= Beginning of Section =

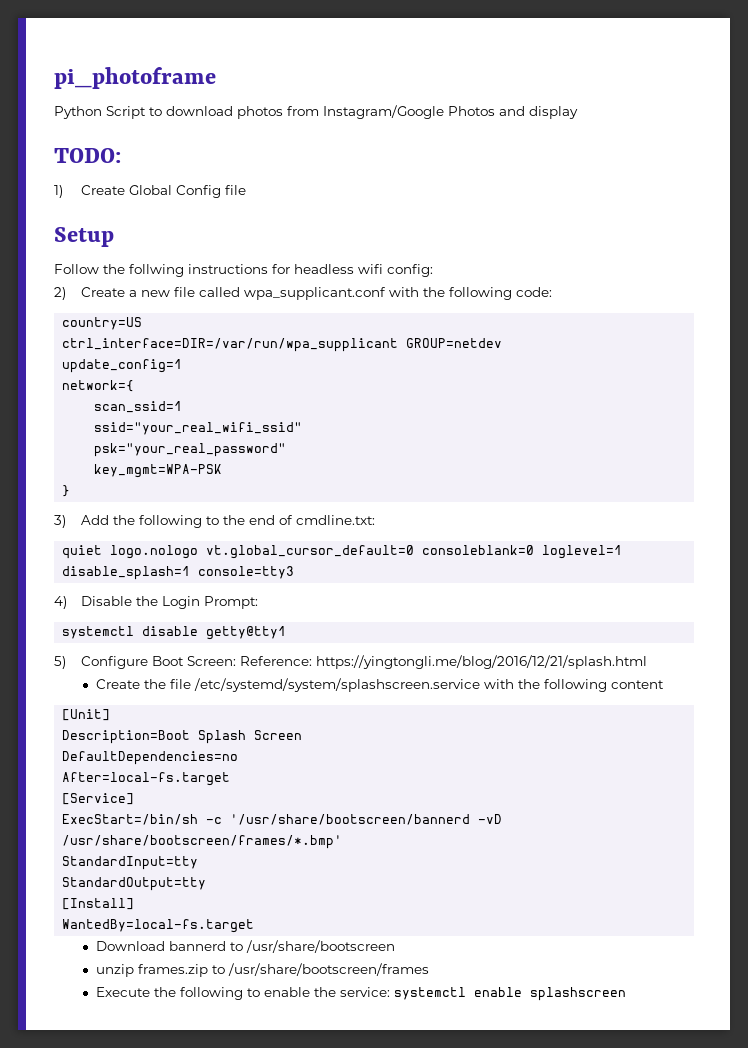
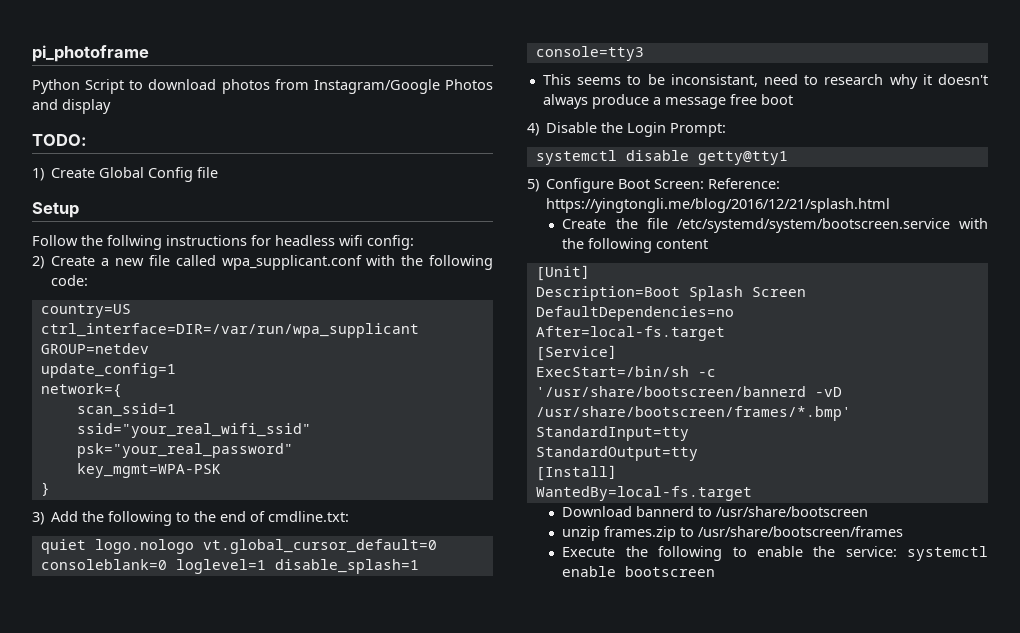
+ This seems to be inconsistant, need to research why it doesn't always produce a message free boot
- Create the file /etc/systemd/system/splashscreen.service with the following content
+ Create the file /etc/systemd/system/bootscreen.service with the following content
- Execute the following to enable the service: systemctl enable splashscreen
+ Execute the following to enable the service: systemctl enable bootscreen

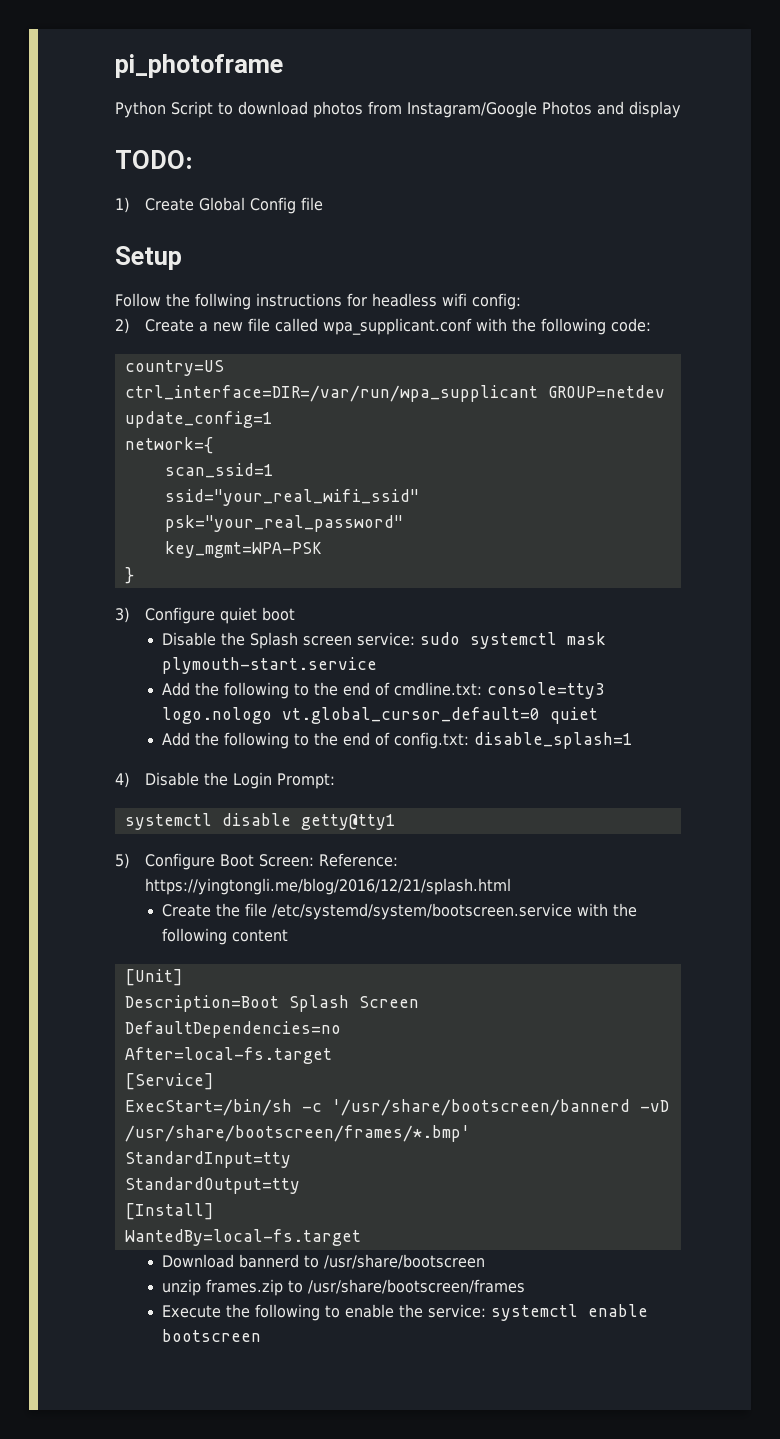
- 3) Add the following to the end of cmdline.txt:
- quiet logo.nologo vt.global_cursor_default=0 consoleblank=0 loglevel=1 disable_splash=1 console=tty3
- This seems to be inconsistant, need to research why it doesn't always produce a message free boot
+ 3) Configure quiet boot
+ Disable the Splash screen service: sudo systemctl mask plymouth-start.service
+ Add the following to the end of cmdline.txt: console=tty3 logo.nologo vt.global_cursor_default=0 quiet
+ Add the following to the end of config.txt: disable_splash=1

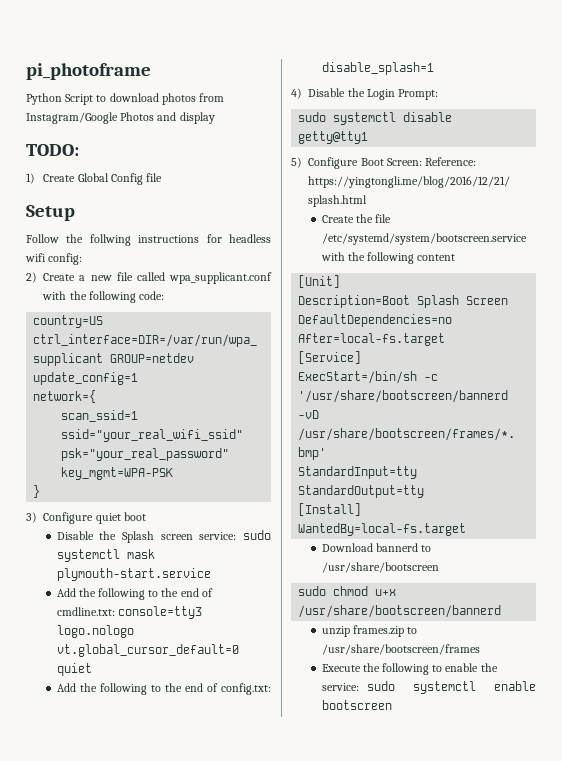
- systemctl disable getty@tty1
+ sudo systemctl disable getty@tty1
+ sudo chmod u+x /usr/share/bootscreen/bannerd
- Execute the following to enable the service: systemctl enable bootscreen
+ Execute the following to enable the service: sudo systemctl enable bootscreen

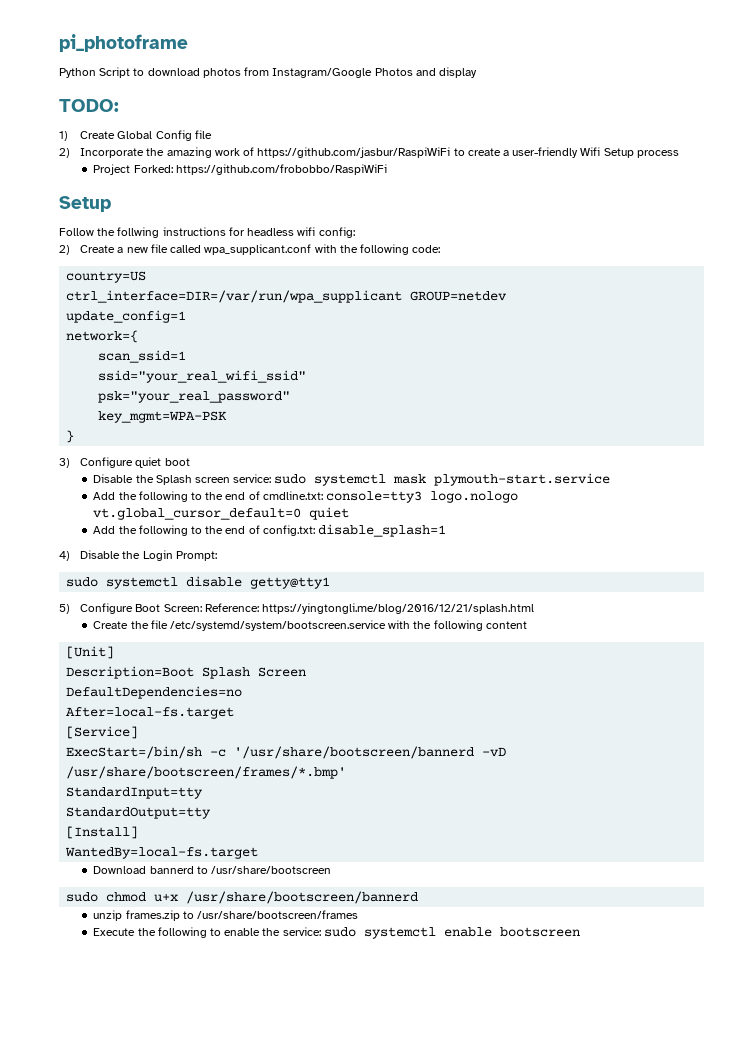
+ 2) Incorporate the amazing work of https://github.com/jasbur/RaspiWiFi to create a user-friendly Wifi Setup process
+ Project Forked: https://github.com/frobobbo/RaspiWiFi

= End of Section =
= Beginning of Section =

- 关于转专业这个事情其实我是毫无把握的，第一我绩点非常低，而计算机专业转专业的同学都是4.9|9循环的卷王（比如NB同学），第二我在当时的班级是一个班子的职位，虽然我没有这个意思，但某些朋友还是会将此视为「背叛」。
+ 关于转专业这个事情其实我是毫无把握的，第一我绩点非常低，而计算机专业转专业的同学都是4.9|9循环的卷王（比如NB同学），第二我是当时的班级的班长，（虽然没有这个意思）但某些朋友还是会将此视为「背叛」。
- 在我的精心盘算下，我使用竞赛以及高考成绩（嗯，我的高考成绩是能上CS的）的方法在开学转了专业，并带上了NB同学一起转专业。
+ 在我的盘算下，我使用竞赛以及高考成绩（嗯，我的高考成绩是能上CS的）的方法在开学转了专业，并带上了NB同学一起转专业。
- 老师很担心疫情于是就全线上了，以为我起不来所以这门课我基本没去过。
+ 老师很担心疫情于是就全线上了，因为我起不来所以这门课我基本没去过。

= End of Section =
= Beginning of Section =

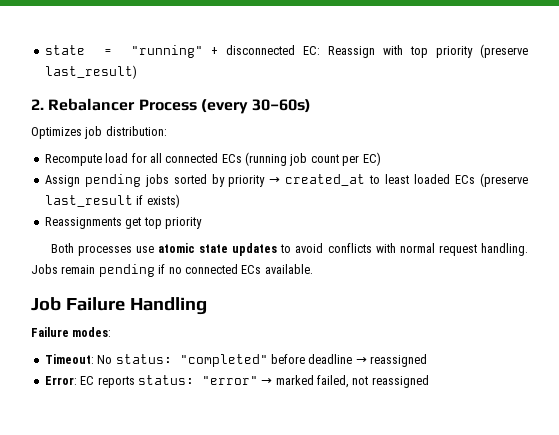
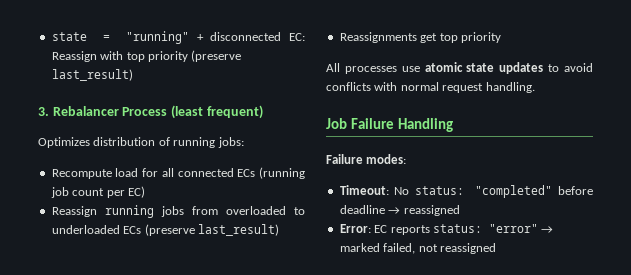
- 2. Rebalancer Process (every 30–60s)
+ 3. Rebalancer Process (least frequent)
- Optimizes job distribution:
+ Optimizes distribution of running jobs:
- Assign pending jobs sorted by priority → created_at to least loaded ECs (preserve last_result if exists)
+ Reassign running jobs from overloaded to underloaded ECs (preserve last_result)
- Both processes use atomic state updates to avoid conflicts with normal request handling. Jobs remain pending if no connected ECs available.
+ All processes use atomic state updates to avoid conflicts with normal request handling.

= End of Section =

#### The task:
Using the entries above, give again exactly the lines from the line holding "- Optimizes job" through the line holding "ECs (preserve last_result)". Include both end lines and nothing else.

#### Task solution:
- Optimizes job distribution:
+ Optimizes distribution of running jobs:
- Assign pending jobs sorted by priority → created_at to least loaded ECs (preserve last_result if exists)
+ Reassign running jobs from overloaded to underloaded ECs (preserve last_result)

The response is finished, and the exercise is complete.